* **Exercise prompt**: List the lines of this listing that hold the word "player".

* **Extracted information**:
○ ○ ○
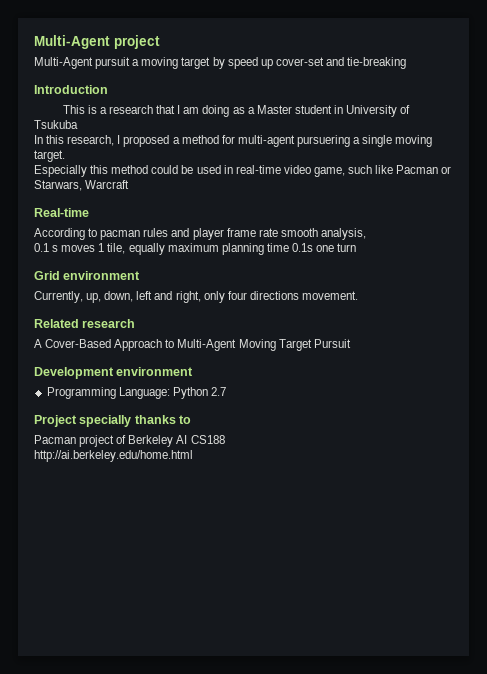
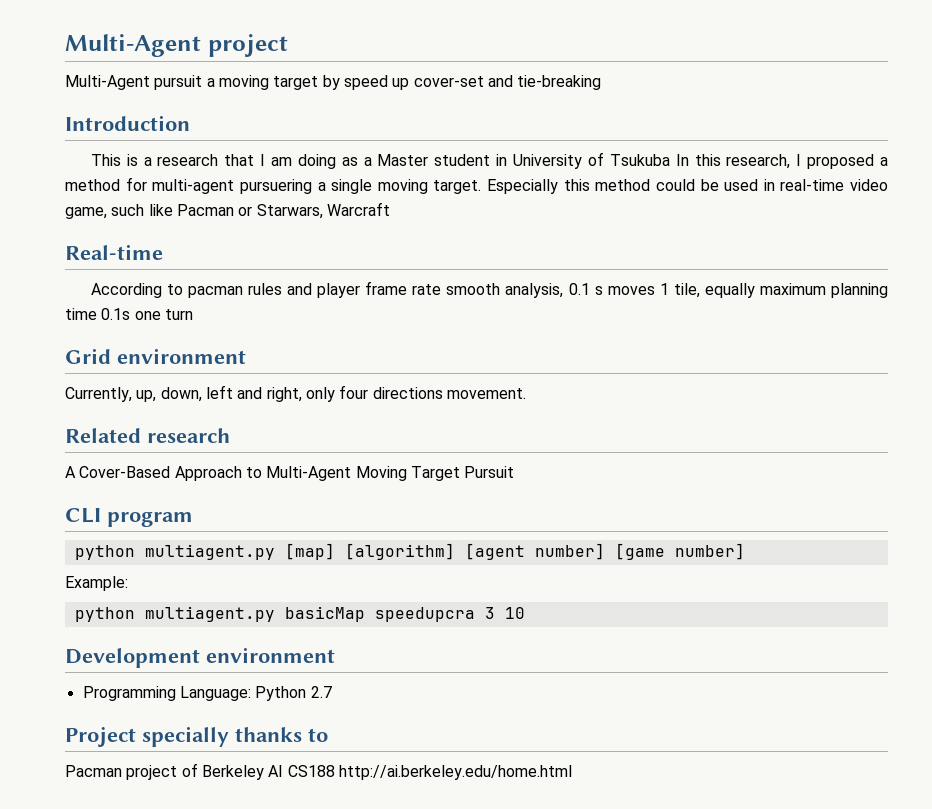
- This is a research that I am doing as a Master student in University of Tsukuba
- In this research, I proposed a method for multi-agent pursuering a single moving target.
- Especially this method could be used in real-time video game, such like Pacman or Starwars, Warcraft
+ This is a research that I am doing as a Master student in University of Tsukuba In this research, I proposed a method for multi-agent pursuering a single moving target. Especially this method could be used in real-time video game, such like Pacman or Starwars, Warcraft
- According to pacman rules and player frame rate smooth analysis,
- 0.1 s moves 1 tile, equally maximum planning time 0.1s one turn
+ According to pacman rules and player frame rate smooth analysis, 0.1 s moves 1 tile, equally maximum planning time 0.1s one turn
+ CLI program
+ python multiagent.py [map] [algorithm] [agent number] [game number]
+ Example:
+ python multiagent.py basicMap speedupcra 3 10
- Pacman project of Berkeley AI CS188
- http://ai.berkeley.edu/home.html
+ Pacman project of Berkeley AI CS188 http://ai.berkeley.edu/home.html

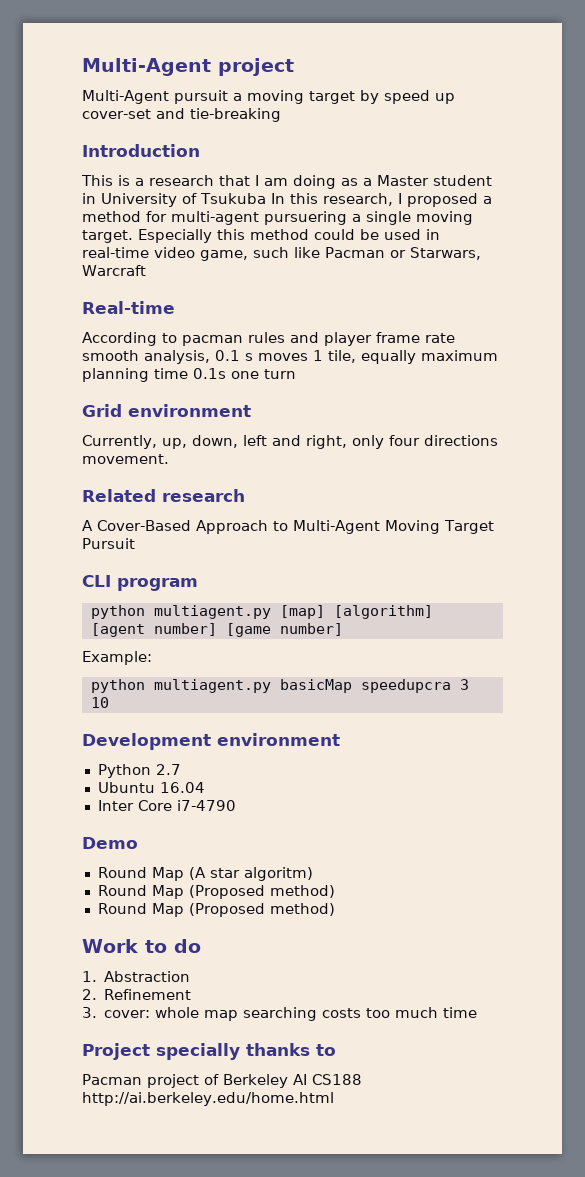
- Programming Language: Python 2.7
+ Python 2.7
+ Ubuntu 16.04
+ Inter Core i7-4790
+ Demo
+ Round Map (A star algoritm)
+ Round Map (Proposed method)
+ Round Map (Proposed method)
+ Work to do
+ 1. Abstraction
+ 2. Refinement
+ 3. cover: whole map searching costs too much time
○ ○ ○
* **Expected output**:
- According to pacman rules and player frame rate smooth analysis,
+ According to pacman rules and player frame rate smooth analysis, 0.1 s moves 1 tile, equally maximum planning time 0.1s one turn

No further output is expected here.